Но почему-то мне хочется вернуться еще к той, ранней повести.
В деревне Шелковке орудует продотряд, возглавляемый матросом. И сам он, и продотрядовцы очень уж круты, революционно-беспощадно настроены, что и дает повод сбегать к белым посыльному и сообщить,
И вот «на рассвете этого утра в Шелковку с двух сторон незаметно ворвался конный полк белых. Сонные подотрядовцы, как разбрызганные, кинулись в огороды, но никто из них не ушел из села, и матрос со своей семьей — тоже».
И он, и Катерина, та самая, что ходила купаться в ковыли, пробовали отстреливаться, Катерина вместе с сыном хозяина того дома, в котором они останавливались, погибли; самого хозяина, Матвея Егоровича, русского крестьянина, ярко, земно написанного К. Воробьевым, и матроса — повели за село. «На спуск к реке они двигались через податливо расступившихся баб и детей, и под свой плавный, широкий шаг матрос не переставал просить: «Может, кто взял бы ребенка, а? Восьмой месяц ему… Алексеем зовут, а?» Но бабы молча сморкались в фартуки, а ребятишки застенчиво хихикали и загораживали рты грязными ладошками…

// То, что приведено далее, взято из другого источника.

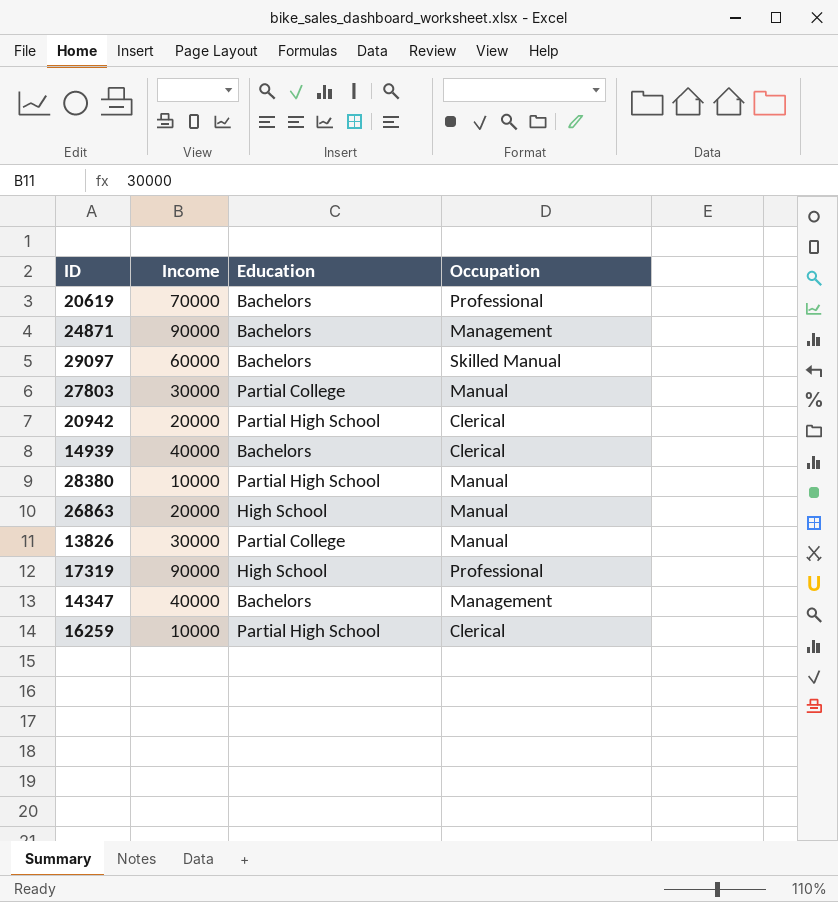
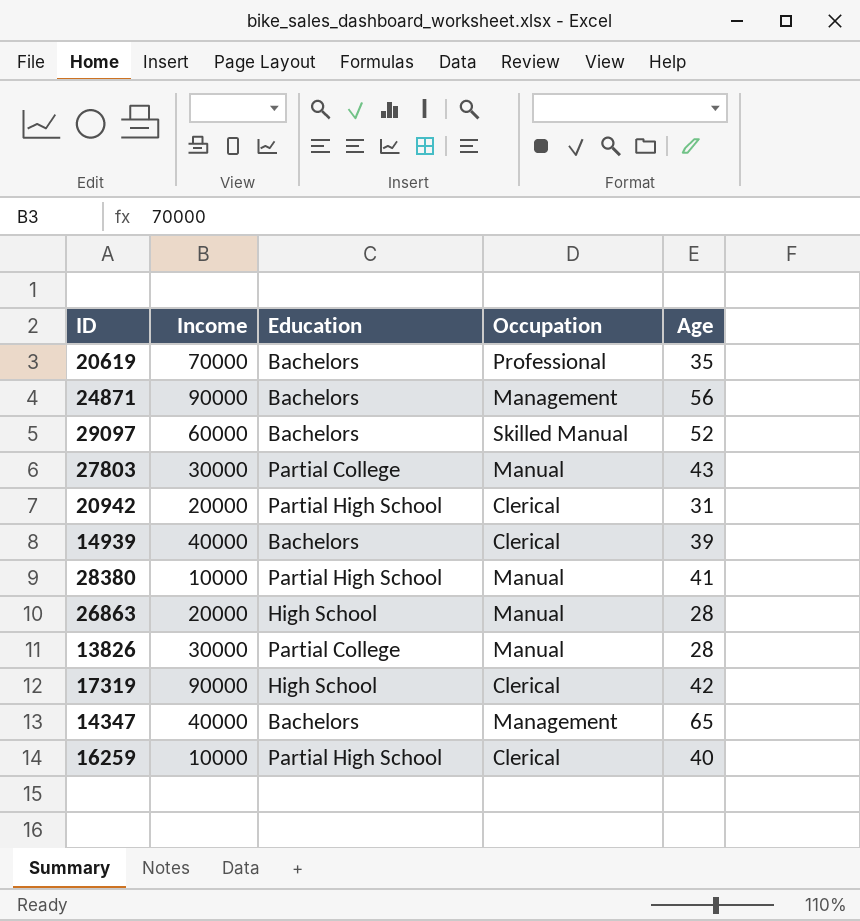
column Age | position: none -> 5
17319 | Occupation: Professional -> Clerical

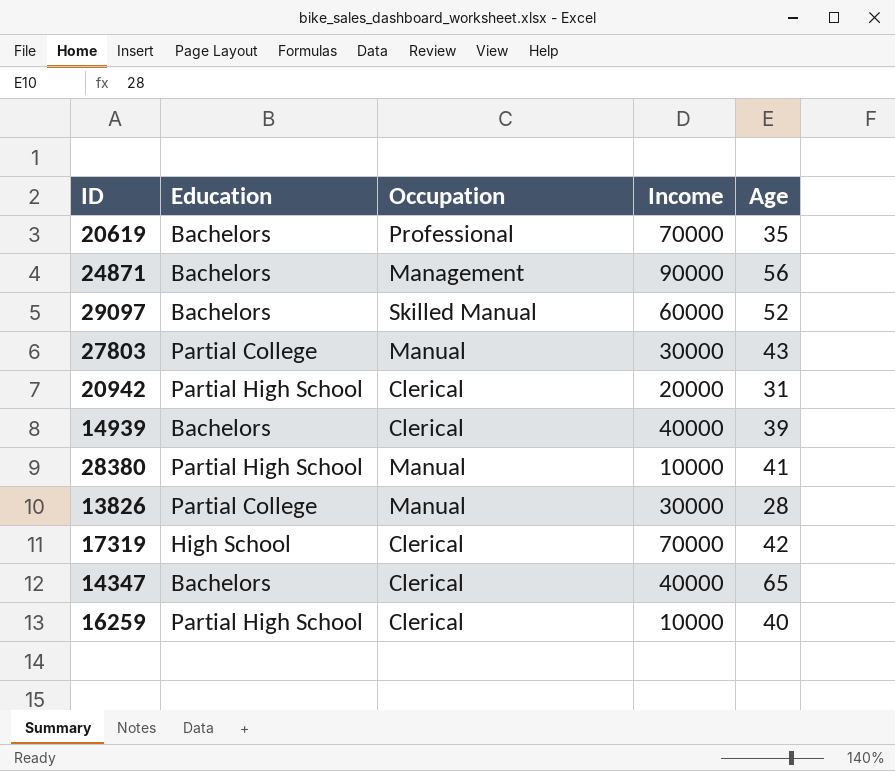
column Income | position: 2 -> 4
row 26863: 20000 | High School | Manual | 28 -> none
17319 | Income: 90000 -> 70000
14347 | Occupation: Management -> Clerical

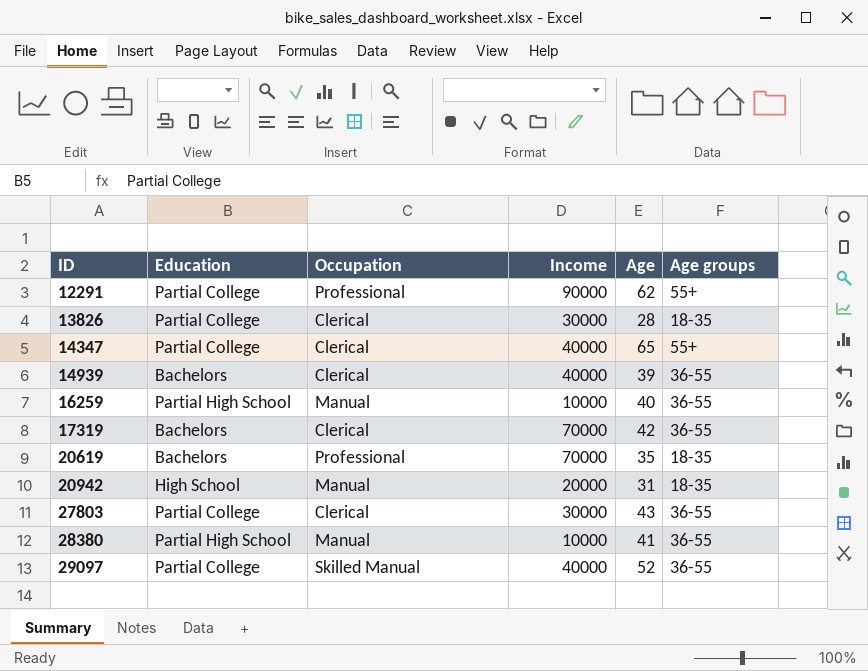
row order: none -> ID ascending
column Age groups | position: none -> 6
row 24871: Bachelors | Management | 90000 | 56 -> none
row 12291: none -> Partial College | Professional | 90000 | 62 | 55+
13826 | Occupation: Manual -> Clerical
14347 | Education: Bachelors -> Partial College
16259 | Occupation: Clerical -> Manual
17319 | Education: High School -> Bachelors
20942 | Education: Partial High School -> High School
20942 | Occupation: Clerical -> Manual
27803 | Occupation: Manual -> Clerical
29097 | Education: Bachelors -> Partial College
29097 | Income: 60000 -> 40000

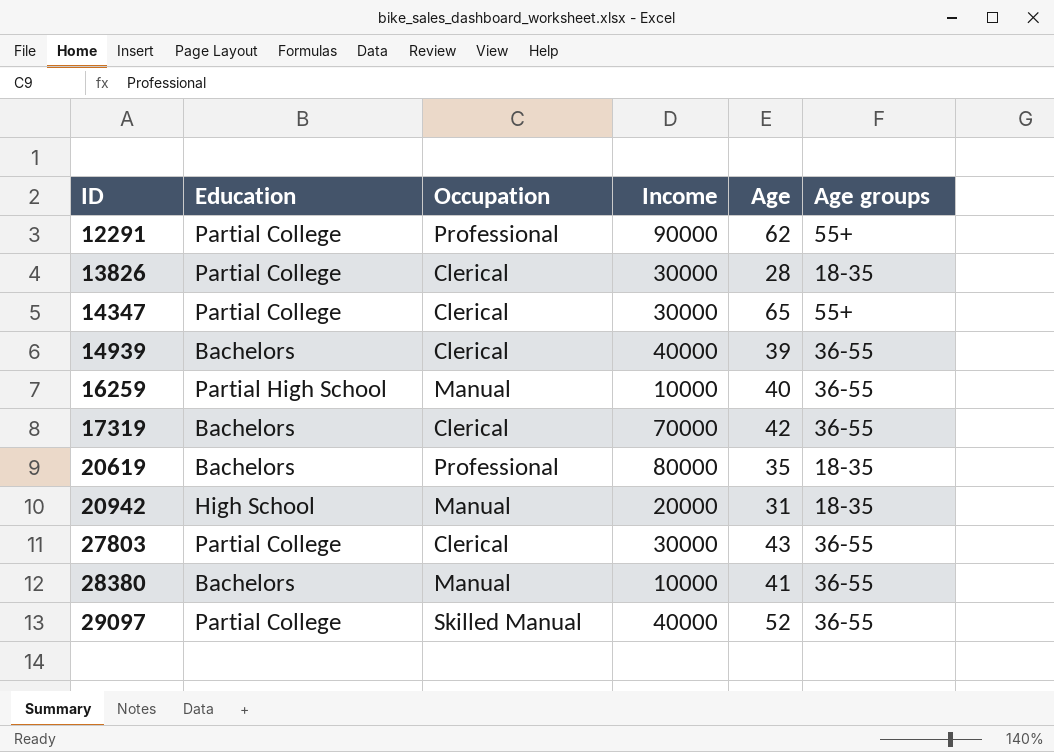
14347 | Income: 40000 -> 30000
20619 | Income: 70000 -> 80000
28380 | Education: Partial High School -> Bachelors

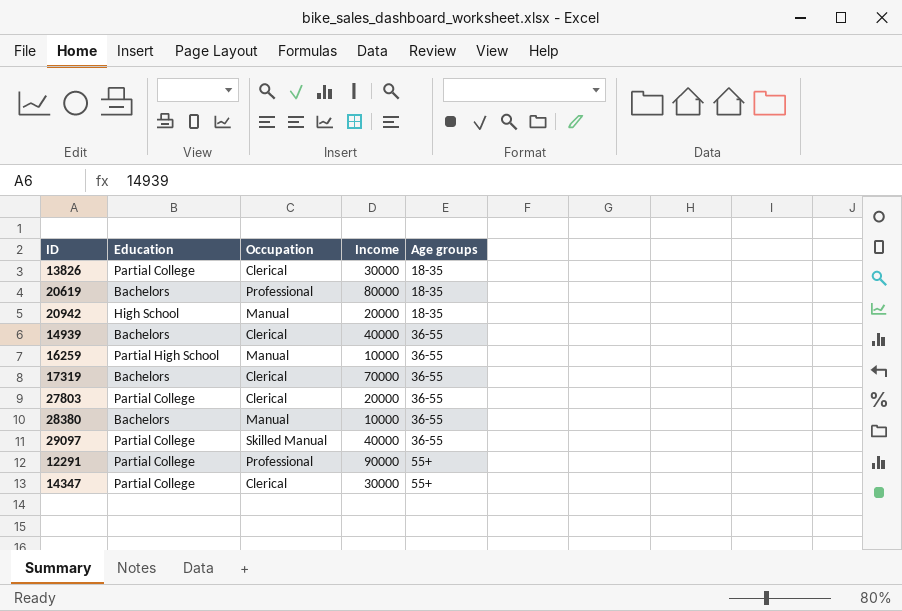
row order: ID ascending -> Age groups ascending
column Age | position: 5 -> none
27803 | Income: 30000 -> 20000

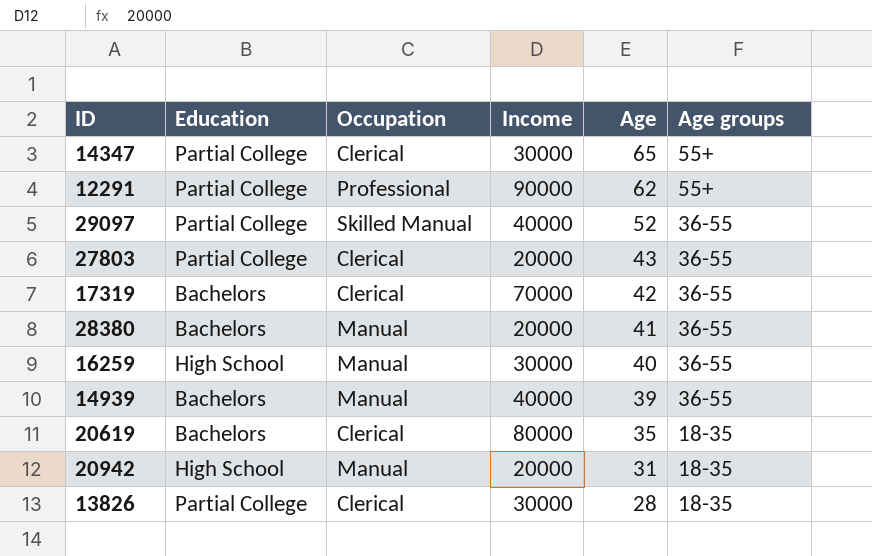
row order: Age groups ascending -> Age descending
column Age | position: none -> 5
28380 | Income: 10000 -> 20000
16259 | Education: Partial High School -> High School
16259 | Income: 10000 -> 30000
14939 | Occupation: Clerical -> Manual
20619 | Occupation: Professional -> Clerical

Через речку арестованных перегнали вброд и узкой полевой дорожкой, заросшей чернобылом и пыреем, повели к Бешеной лощине. В лесу гремели соловьи, томно ныли горлинки и безмятежно и кротко сияли в росной траве безымянные шелковистые «тветы». Матвей Егорович, с детства знавший тут любой куст, каждую ложбинку и тропку, вывел матроса и конвоиров, минуя заросли, на чистую поляну. Захваченный живой и мирной благодатью леса, он впервые за всю дорогу от села ободряюще взглянул на матроса. Тот с грустным и каким-то предсмертным вниманием всматривался в лицо сына, слезно дрожа подбородком, и, пронизанный внезапным горячим ужасом, Матвей Егорович почти закричал: «Чего ты?! Они же шуткуют! Погоняют нас тут, острастку напустят и…» — Он так и не понял, что было первым: обвальный грохот леса или рывок матроса в сторону. Но пробежал матрос всего лишь несколько шагов и, роняя сына, сам упал косо, с плеча. Подвернув под себя голову, он судорожно начал подгребать одной рукой, будто искал что в траве или плыл к неведомому берегу.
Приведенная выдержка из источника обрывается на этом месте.